Exercise instructions. Below are records to reproduce in full; copy them exactly but keep the pictures out.
______________________________
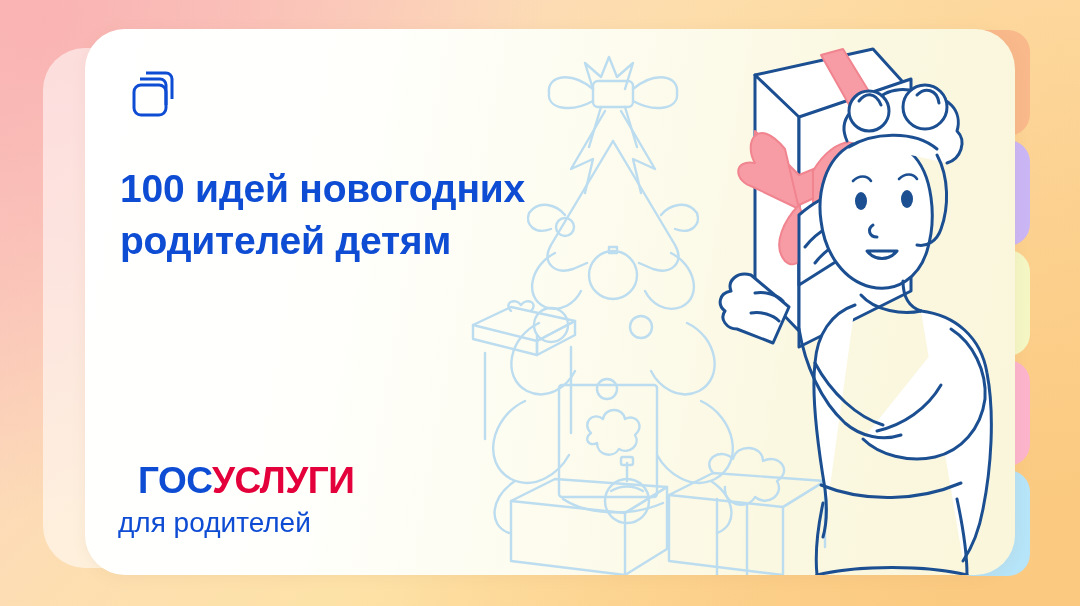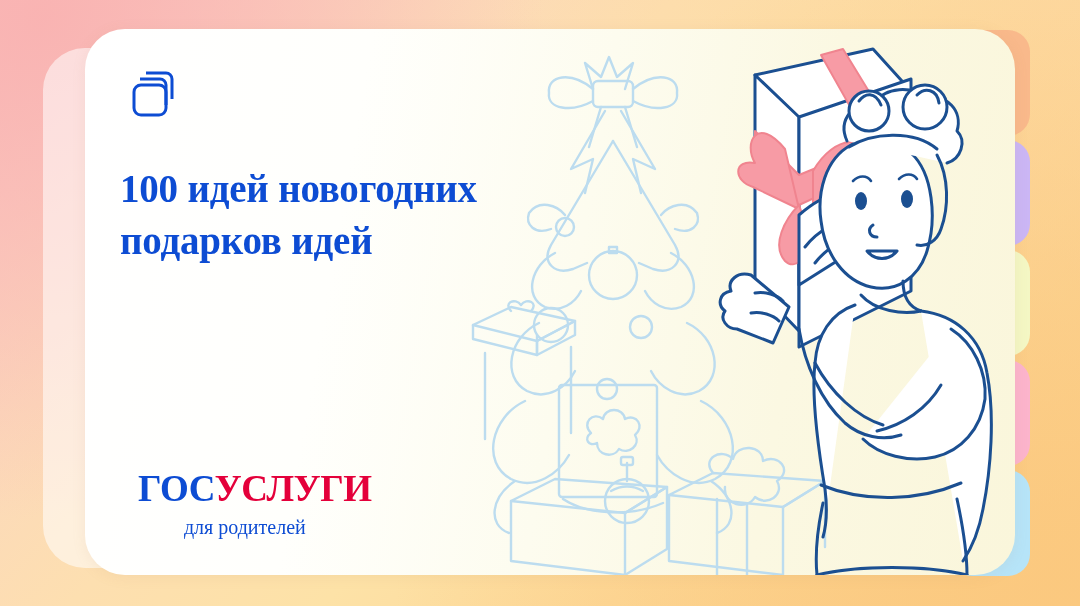--- a/index.html
+++ b/index.html
@@ -5,21 +5,21 @@
   html, body {
     margin: 0;
     padding: 0;
     background: #ffffff;
   }
   #stage {
     position: relative;
     width: 1080px;
     height: 606px;
     overflow: hidden;
-    font-family: Liberation Serif, serif;
+    font-family: Liberation Sans, sans-serif;
   }
 
   
   .bg {
     position: absolute;
     inset: 0;
     background:
       linear-gradient(135deg,
         #f9c4c0 0%,
         #fbcfc2 12%,
@@ -108,24 +108,23 @@
     font-weight: bold;
     letter-spacing: -0.5px;
     line-height: 1;
     white-space: nowrap;
     margin-left: 20px;
   }
   .logo-blue { color: #0d4cd3; }
   .logo-red  { color: #e4003a; }
   .logo-sub {
     margin-top: 10px;
-    font-size: 20px;
+    font-size: 28px;
     color: #0d4cd3;
     line-height: 1;
-    text-align: center;
   }
 
   
   .illustration {
     position: absolute;
     right: 0;
     bottom: 0;
     width: 560px;
     height: 546px;
   }
@@ -263,21 +262,21 @@
     <div class="stack-icon">
       <svg viewBox="0 0 58 58" xmlns="http://www.w3.org/2000/svg" fill="none" stroke="#0d4cd3" stroke-width="3" stroke-linejoin="round">
         <path d="M20 8 h20 a6 6 0 0 1 6 6 v20"></path>
         <path d="M14 14 h20 a6 6 0 0 1 6 6 v20"></path>
         <rect x="8" y="20" width="32" height="30" rx="7"></rect>
       </svg>
     </div>
 
     <h1 class="title">
       <span class="title-line">100 идей новогодних</span>
-      <span class="title-line">подарков идей</span>
+      <span class="title-line">родителей детям</span>
     </h1>
 
     <div class="logo">
       <div class="logo-word"><span class="logo-blue">ГОС</span><span class="logo-red">УСЛУГИ</span></div>
       <div class="logo-sub">для родителей</div>
     </div>
 
   </div>
 </div>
______________________________
Solution below.
--- a/index.html
+++ b/index.html
@@ -5,21 +5,21 @@
   html, body {
     margin: 0;
     padding: 0;
     background: #ffffff;
   }
   #stage {
     position: relative;
     width: 1080px;
     height: 606px;
     overflow: hidden;
-    font-family: Liberation Serif, serif;
+    font-family: Liberation Sans, sans-serif;
   }
 
   
   .bg {
     position: absolute;
     inset: 0;
     background:
       linear-gradient(135deg,
         #f9c4c0 0%,
         #fbcfc2 12%,
@@ -108,24 +108,23 @@
     font-weight: bold;
     letter-spacing: -0.5px;
     line-height: 1;
     white-space: nowrap;
     margin-left: 20px;
   }
   .logo-blue { color: #0d4cd3; }
   .logo-red  { color: #e4003a; }
   .logo-sub {
     margin-top: 10px;
-    font-size: 20px;
+    font-size: 28px;
     color: #0d4cd3;
     line-height: 1;
-    text-align: center;
   }
 
   
   .illustration {
     position: absolute;
     right: 0;
     bottom: 0;
     width: 560px;
     height: 546px;
   }
@@ -263,21 +262,21 @@
     <div class="stack-icon">
       <svg viewBox="0 0 58 58" xmlns="http://www.w3.org/2000/svg" fill="none" stroke="#0d4cd3" stroke-width="3" stroke-linejoin="round">
         <path d="M20 8 h20 a6 6 0 0 1 6 6 v20"></path>
         <path d="M14 14 h20 a6 6 0 0 1 6 6 v20"></path>
         <rect x="8" y="20" width="32" height="30" rx="7"></rect>
       </svg>
     </div>
 
     <h1 class="title">
       <span class="title-line">100 идей новогодних</span>
-      <span class="title-line">подарков идей</span>
+      <span class="title-line">родителей детям</span>
     </h1>
 
     <div class="logo">
       <div class="logo-word"><span class="logo-blue">ГОС</span><span class="logo-red">УСЛУГИ</span></div>
       <div class="logo-sub">для родителей</div>
     </div>
 
   </div>
 </div>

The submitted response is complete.